Report each line of the material below where the word "padding" can be found.

● ● ●

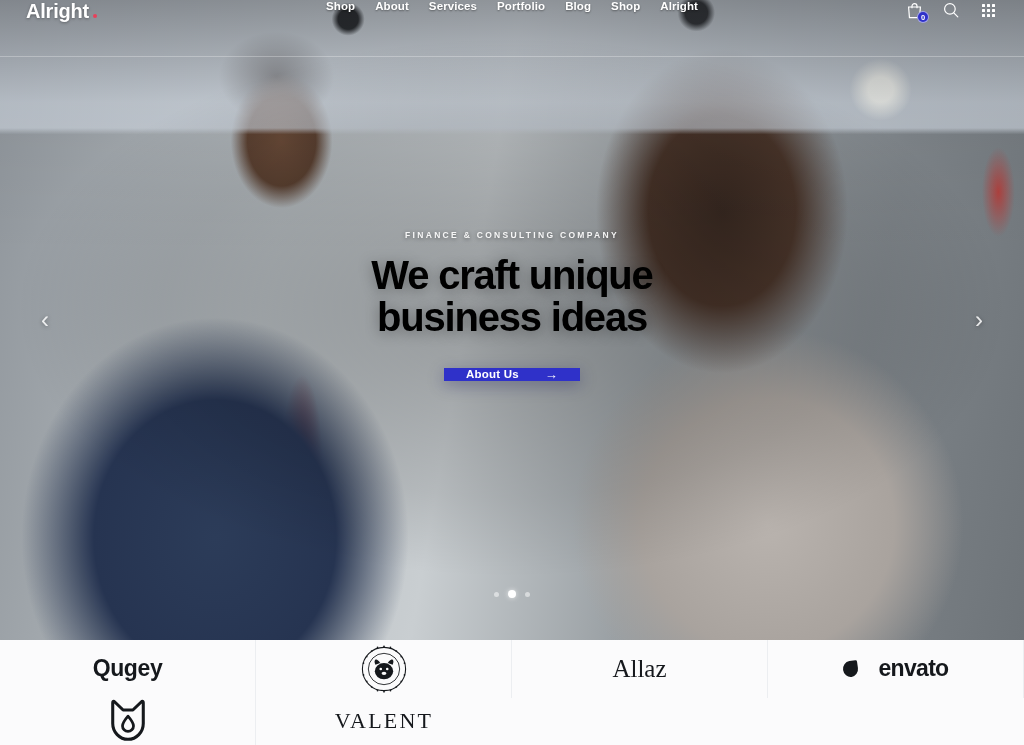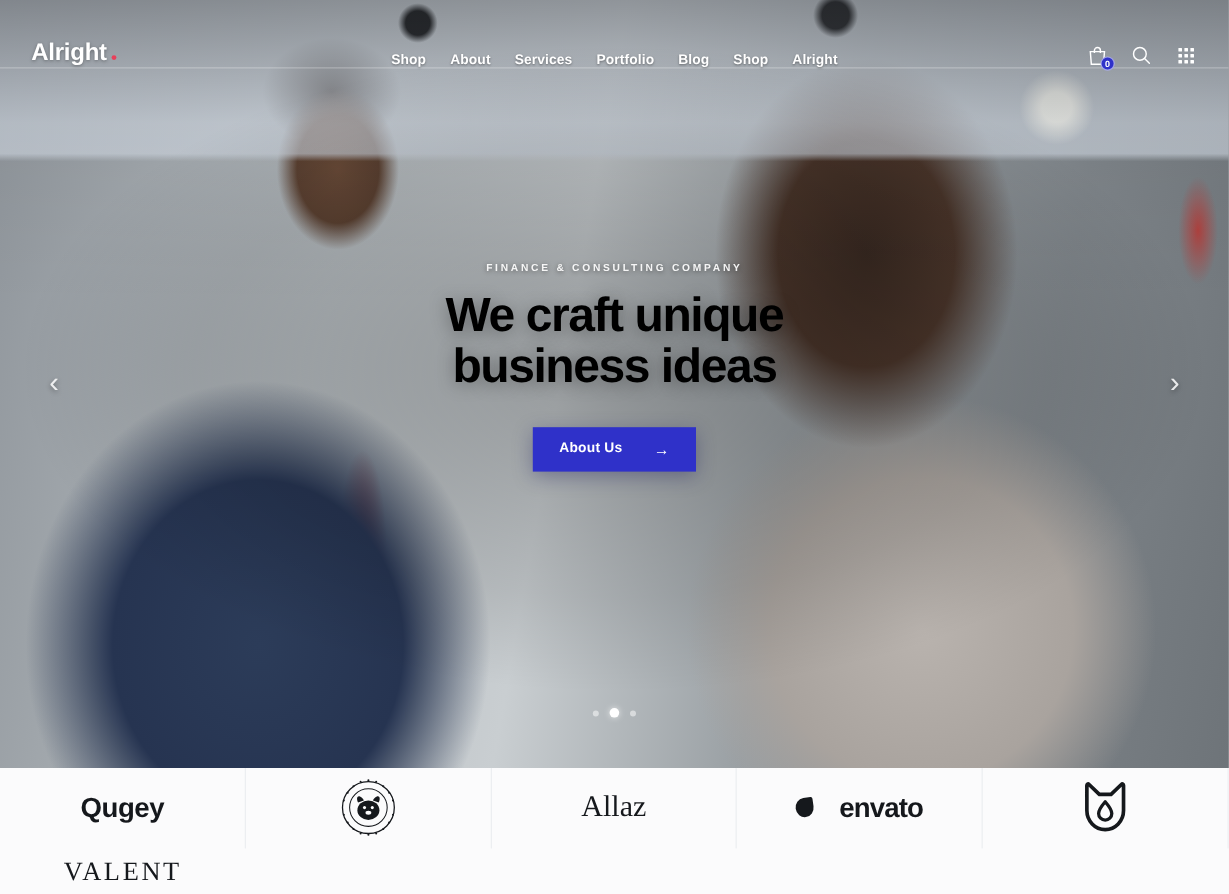--- a/index.html
+++ b/index.html
@@ -75,7 +75,7 @@
     top: 0; left: 0; right: 0;
     height: 57px;
     display: flex;
-    align-items: flex-end;
+    align-items: flex-start;
     padding: 0 26px;
     border-bottom: 1px solid rgba(255,255,255,.28);
     z-index: 20;

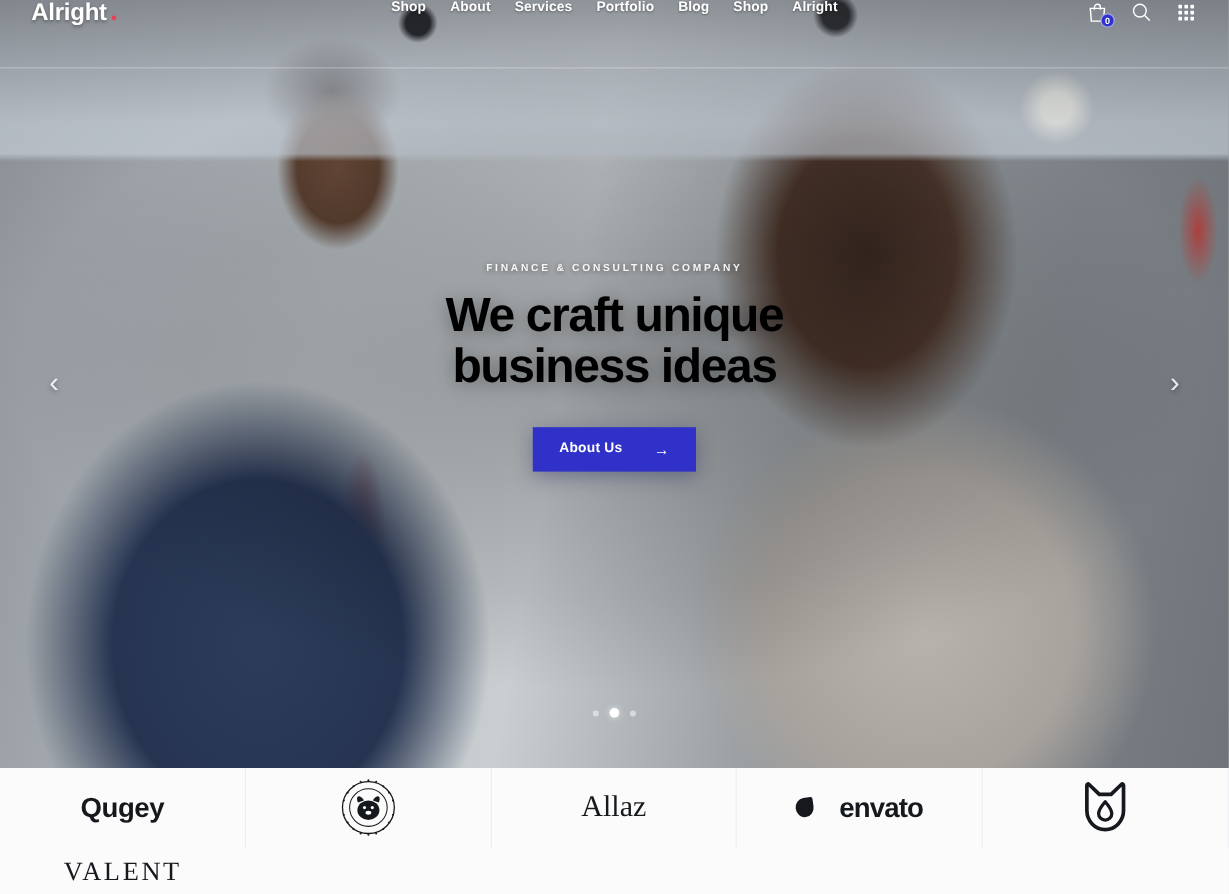--- a/index.html
+++ b/index.html
@@ -202,7 +202,7 @@
     background: #2f31c9;
     color: #fff;
     border: none;
-    padding: 12px 22px;
+    padding: 0 22px;
     font-family: inherit;
     font-size: 11.5px;
     font-weight: bold;

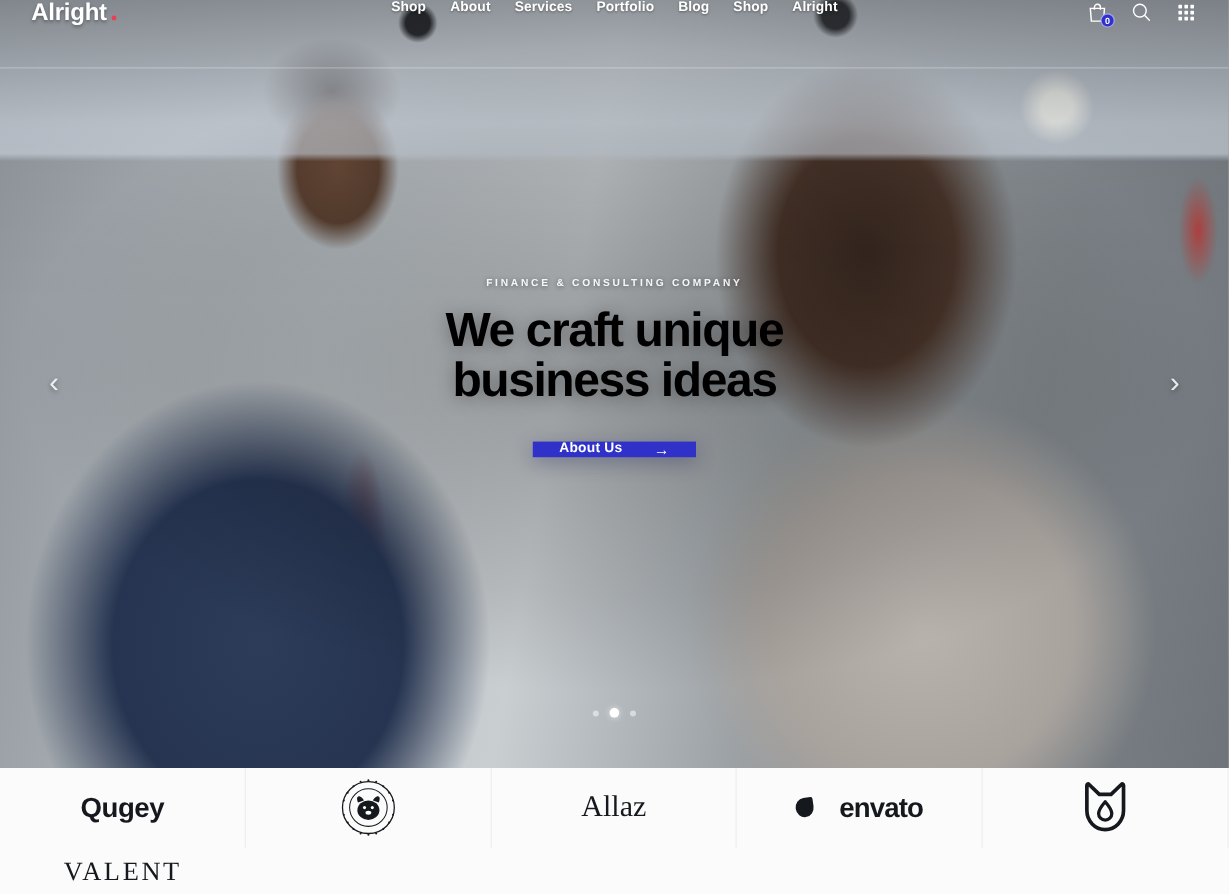--- a/index.html
+++ b/index.html
@@ -263,7 +263,7 @@
     top: 640px;
     height: 105px;
     display: grid;
-    grid-template-columns: repeat(5, 1fr);
+    grid-template-columns: repeat(4, 1fr);
     background: #fbfbfc;
   }
   .logo-cell {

● ● ●

TASK RESULT.
     padding: 0 26px;
-    padding: 12px 22px;
+    padding: 0 22px;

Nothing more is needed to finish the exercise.